A total of 394 individuals (270 symptomatic and 124 asymptomatic) with mean age of 48.8 (standard deviation (SD): 12.1) years and body mass index of 28.7 (7.7) kgm− 2 completed the survey. Standardized mean differences (SMD) were large to very large (1.45 to 3.20) for greater disability (AOS) and instability (CAIT), and poorer function (FAAM) in symptomatic compared to asymptomatic individuals. Individuals with ankle symptoms had higher body mass index and lower QoL (medium effect: SMD > 1). There were no differences in self-report physical activity between groups. Lower activities of daily living (ADL) function (FAAM-ADL) best explained QoL in a multiple regression model (R2 = 0.66, p = 0.001).

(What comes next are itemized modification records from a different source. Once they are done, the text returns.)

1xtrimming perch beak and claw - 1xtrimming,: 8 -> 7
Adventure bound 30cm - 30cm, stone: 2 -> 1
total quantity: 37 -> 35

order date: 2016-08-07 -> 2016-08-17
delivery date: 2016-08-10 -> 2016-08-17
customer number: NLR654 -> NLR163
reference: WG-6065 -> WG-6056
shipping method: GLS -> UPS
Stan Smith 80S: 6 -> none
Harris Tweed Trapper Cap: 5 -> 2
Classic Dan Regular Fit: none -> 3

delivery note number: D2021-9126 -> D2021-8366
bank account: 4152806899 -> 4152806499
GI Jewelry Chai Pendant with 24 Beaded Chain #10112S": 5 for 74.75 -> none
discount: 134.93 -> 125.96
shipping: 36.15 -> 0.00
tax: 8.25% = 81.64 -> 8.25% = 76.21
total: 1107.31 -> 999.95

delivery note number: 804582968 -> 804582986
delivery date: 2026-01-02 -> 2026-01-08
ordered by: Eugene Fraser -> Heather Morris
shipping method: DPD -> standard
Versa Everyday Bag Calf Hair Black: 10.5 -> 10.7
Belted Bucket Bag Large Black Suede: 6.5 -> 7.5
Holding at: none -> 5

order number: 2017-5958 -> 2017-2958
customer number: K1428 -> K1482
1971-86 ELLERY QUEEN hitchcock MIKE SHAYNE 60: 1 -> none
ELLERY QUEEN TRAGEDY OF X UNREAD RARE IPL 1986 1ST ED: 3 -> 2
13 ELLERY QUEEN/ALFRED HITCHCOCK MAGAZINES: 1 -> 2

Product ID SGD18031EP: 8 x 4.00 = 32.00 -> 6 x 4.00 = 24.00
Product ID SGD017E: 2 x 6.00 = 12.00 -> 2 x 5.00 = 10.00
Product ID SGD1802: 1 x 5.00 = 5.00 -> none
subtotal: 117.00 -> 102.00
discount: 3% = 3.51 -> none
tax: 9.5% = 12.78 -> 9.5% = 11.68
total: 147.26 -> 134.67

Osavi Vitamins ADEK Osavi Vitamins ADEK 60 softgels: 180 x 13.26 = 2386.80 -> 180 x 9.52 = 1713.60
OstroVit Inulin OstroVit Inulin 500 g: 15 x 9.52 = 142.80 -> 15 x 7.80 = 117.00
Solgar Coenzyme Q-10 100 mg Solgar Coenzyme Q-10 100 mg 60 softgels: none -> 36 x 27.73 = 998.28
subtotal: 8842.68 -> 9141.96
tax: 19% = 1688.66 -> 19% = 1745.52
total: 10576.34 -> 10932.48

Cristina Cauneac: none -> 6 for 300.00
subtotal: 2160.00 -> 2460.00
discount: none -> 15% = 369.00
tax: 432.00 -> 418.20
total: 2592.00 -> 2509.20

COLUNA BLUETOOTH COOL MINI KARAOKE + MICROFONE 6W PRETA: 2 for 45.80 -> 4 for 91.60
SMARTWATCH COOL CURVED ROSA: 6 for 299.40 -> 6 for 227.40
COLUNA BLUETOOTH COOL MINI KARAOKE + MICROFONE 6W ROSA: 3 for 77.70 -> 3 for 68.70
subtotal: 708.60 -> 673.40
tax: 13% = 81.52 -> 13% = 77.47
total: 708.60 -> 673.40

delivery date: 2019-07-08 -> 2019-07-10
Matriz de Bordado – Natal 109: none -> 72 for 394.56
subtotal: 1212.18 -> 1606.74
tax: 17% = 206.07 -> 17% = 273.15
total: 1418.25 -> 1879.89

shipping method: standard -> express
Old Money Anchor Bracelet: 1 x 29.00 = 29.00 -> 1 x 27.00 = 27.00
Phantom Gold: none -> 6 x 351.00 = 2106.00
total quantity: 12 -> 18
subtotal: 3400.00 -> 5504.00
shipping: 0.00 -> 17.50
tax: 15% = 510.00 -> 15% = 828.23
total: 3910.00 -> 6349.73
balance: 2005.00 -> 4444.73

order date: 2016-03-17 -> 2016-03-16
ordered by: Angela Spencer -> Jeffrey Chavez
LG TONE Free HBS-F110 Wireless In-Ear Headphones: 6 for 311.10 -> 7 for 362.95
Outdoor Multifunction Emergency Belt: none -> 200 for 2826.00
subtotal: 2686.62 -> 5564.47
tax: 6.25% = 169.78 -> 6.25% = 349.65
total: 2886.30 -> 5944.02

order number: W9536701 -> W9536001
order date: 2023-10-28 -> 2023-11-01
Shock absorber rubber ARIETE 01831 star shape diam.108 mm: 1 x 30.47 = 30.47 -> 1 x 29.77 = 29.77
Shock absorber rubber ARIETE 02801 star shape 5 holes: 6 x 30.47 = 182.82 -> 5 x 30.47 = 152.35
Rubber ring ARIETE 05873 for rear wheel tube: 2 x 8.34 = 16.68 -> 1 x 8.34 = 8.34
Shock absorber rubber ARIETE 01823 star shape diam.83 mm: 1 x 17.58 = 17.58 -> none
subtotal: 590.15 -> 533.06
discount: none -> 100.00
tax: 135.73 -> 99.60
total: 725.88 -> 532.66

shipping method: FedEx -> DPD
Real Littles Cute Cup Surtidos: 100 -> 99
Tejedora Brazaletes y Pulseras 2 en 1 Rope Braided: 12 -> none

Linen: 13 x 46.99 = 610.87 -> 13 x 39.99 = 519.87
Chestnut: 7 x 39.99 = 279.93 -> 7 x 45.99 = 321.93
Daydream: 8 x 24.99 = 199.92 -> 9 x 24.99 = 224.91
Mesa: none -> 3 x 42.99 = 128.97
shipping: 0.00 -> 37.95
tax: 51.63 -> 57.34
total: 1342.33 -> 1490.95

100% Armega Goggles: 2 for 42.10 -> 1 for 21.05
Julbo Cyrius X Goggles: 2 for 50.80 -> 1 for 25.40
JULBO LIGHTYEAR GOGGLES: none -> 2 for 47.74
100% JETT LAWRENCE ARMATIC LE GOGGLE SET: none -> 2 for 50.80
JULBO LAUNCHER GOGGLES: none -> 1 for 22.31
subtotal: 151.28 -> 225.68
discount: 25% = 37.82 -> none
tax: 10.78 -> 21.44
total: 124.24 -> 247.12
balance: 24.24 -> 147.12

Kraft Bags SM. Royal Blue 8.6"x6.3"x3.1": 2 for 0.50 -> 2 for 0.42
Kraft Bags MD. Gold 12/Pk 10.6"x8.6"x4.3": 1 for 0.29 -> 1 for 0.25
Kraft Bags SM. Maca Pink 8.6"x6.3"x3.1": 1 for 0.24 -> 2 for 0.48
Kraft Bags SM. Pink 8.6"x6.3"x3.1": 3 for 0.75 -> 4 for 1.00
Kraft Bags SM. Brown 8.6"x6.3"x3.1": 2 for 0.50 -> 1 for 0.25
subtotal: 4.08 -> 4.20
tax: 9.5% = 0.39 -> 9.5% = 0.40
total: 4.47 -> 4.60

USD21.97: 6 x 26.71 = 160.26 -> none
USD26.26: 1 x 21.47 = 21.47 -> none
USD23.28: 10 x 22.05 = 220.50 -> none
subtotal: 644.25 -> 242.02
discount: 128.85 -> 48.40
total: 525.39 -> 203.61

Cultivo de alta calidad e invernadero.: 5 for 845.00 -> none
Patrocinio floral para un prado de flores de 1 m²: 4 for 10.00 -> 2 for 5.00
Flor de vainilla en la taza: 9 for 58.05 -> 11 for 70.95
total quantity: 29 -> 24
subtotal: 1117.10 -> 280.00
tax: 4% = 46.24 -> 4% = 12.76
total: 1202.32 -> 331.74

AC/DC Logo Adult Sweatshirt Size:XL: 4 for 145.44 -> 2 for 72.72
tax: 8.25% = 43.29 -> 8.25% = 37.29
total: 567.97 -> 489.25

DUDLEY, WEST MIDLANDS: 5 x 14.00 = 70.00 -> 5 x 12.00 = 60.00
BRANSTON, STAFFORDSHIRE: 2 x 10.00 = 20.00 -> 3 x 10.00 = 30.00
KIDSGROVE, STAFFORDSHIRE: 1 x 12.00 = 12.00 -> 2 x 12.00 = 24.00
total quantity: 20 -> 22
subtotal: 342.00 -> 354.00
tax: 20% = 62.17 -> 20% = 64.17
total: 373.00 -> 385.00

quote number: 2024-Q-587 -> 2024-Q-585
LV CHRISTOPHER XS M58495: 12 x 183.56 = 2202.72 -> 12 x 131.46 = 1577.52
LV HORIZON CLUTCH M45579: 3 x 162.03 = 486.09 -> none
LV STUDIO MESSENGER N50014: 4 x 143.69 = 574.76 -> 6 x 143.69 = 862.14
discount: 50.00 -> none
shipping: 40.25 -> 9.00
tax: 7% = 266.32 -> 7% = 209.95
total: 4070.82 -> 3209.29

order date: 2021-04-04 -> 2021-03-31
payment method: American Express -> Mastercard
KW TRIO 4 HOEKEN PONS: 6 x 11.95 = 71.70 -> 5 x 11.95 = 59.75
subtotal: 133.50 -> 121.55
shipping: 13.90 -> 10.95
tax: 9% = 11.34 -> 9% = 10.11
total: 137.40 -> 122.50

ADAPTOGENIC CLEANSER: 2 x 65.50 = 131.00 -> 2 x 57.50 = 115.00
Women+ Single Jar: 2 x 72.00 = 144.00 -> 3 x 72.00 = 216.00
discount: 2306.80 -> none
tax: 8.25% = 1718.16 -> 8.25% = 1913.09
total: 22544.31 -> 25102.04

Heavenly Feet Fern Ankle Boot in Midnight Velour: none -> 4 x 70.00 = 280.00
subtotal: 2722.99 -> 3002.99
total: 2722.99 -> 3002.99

Individuals with ankle symptoms reported ankle instability, greater disability, compromised function and worse QoL compared to asymptomatic individuals. There was a strong relationship between ankle function and QoL. Ankle-specific ability during ADL best explained the reduced QoL in individuals with ankle symptoms. Clinicians and researchers should consider ankle function as an antecedent to poorer QoL in patients who have ankle symptoms.